茧的表面开始出现裂纹,裂纹中涌出的不是寂灭之力,是血。
魂天的血。
巨茧从中间裂开。
魂天站在那里,胸口空洞处的深渊之心跳动频率已经完全乱套了。
每一跳之间间隔忽长忽短,每一次跳动都让魂天身躯颤一下。
他的嘴唇在抖,眼角也在抖。
寂灭之主投影被打回去之后,所有剩余的力量全部反噬到了深渊之心里。
“九十三下。”魂天低头看着深渊之心,笑了一声,“殿下退了,我还怎么撑。”
他抬起头看向张凡,“你叫谁林渊?林渊早就死了。从我第一次杀人,第一次用活人献祭开始,他就死了。”
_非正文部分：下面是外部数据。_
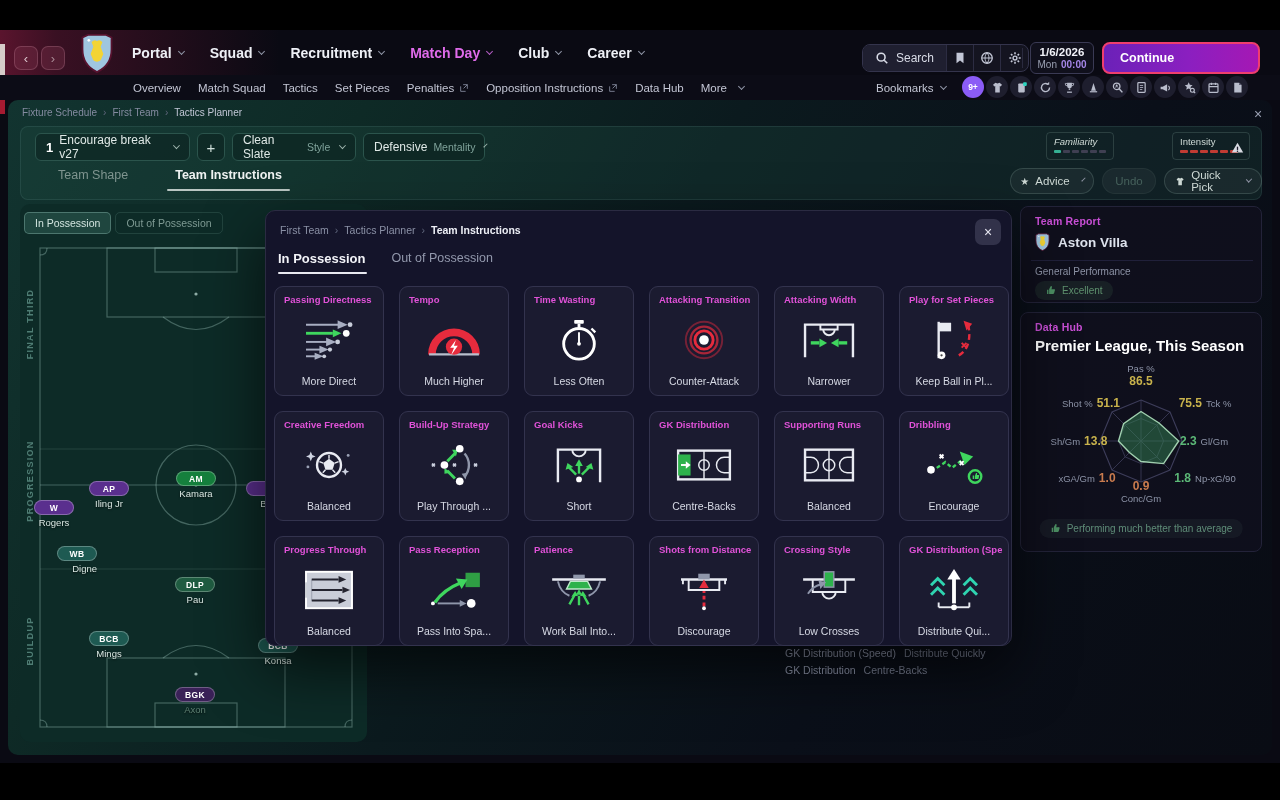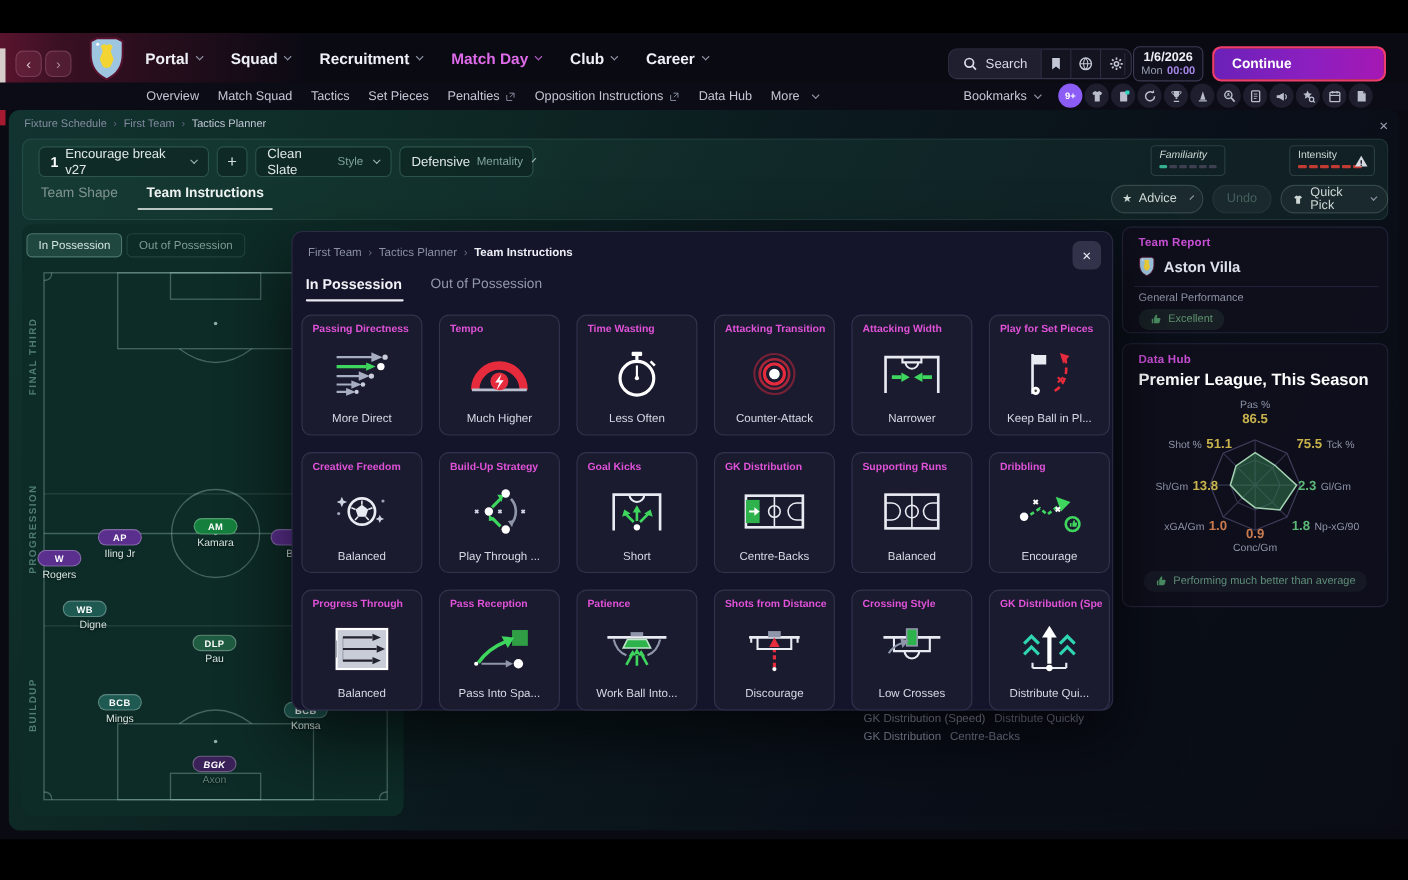"Team Shape" .view-tabs .tb { margin-left: none -> 21px }
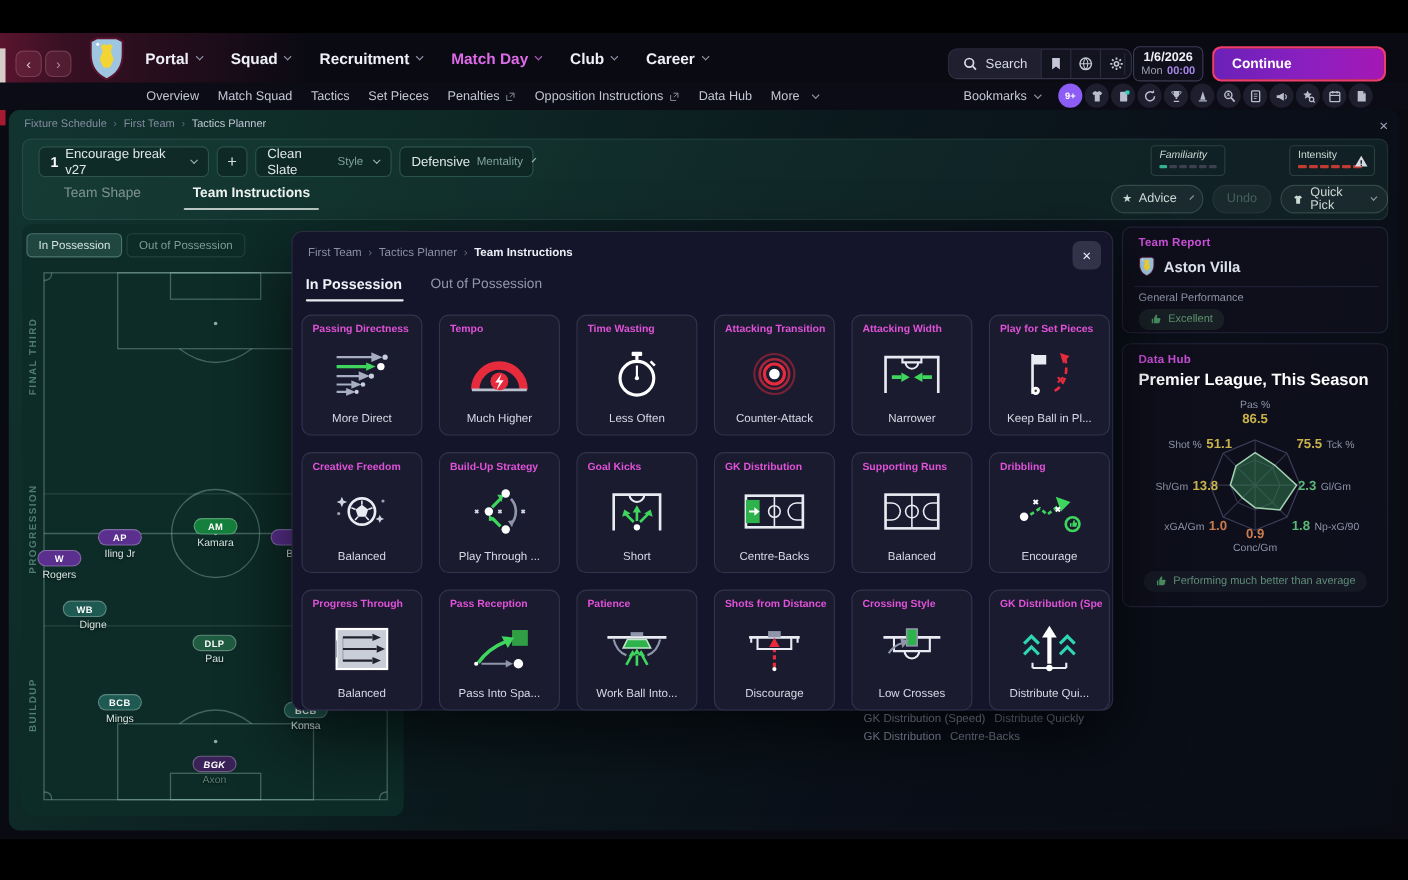"BGK" div.p-pill { font-style: italic -> none }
沐清水睁开眼,往生之眼下,那个缩在深渊之心最深处的女子魂魄还在。
她没动,还在等。
等了三个纪元,还是没等到他回头。
“你师妹还在等你。”沐清水说。
魂天嘴唇动了一下,又把话咽了回去。
张凡把墨剑指向他。
“林渊,你欠了多少血债,你心里清楚。”
“但你把深渊之心捏碎,你师妹的魂魄我能放出来。你手上染的血洗不干净,但她不该被你连累。”
魂天沉默了很久。
久到深渊之心跳到第九十七下,他的身躯开始从边缘崩解
。黑色的寂灭之力一丝一丝从他身上剥离,每一次剥离都带出一缕血。
“她叫林月。”魂天开口了,声音忽然平静下来。
“是我师妹。三千年了,我杀了无数人,全都是为了让殿下复活她。”
“殿下从来没兑现过承诺,他把她的魂魄封在深渊之心里。”
“每次我问什么时候复活她,他就说再等等,再等一千年,再等一万年。”
“等我手上染的血够多了,多到回不了头了,他才告诉我,她不会复活。”
“她从一开始就只是一根控制我的绳子。”
魂天伸手握住深渊之心。“我知道我该死。但她不该死。”
他把深渊之心捏碎了。
心脏碎裂的一瞬间,一道极柔极淡的白色光点从心脏中飞出。
光点落在他掌心,化作一个穿着三千年前宗门服饰的女子虚影。
她抬起头,看着魂天。魂天也看着她。
“师兄。”她的声音很轻,轻到只有魂天能听见,“你老了。”
魂天没回答。
他的身躯从边缘开始化作黑色粉末,从脚底往上蔓延,寸寸碎裂。
他的眼睛一直看着林月的魂魄,直到粉末蔓延到胸口,直到蔓延到脖颈。
直到他整个人碎裂成满天黑色粉尘,被往生之风吹散。
林月的魂魄还在他刚才站的地方悬浮着。
她的手指动了一下,那是她三千年来第一次动。
沐清水手中轮回紫莲绽开,往生桥化作一道长虹将她接引到桥上。
林月站在往生桥上,回头看了一眼渊瞳祭坛。
祭坛塌了一半,风把魂天碎裂的最后一撮黑粉吹散,飘往寂灭深渊的方向。
“他欠的血债他还不了。”张凡收剑,“但他把你放出来了。”
林月轻轻点头,转身沿着往生桥走向通往新生轮回的尽头。
桥尾的光吞没她的身影。
就在最后一缕衣角即将消散时,所有人听见风中传来她轻轻打了个招呼,只有三个字。
不是对在场任何人说的。
往生桥尽头,有一道已经散尽了三千年,此刻却被轮回紫莲暂时重聚的残影。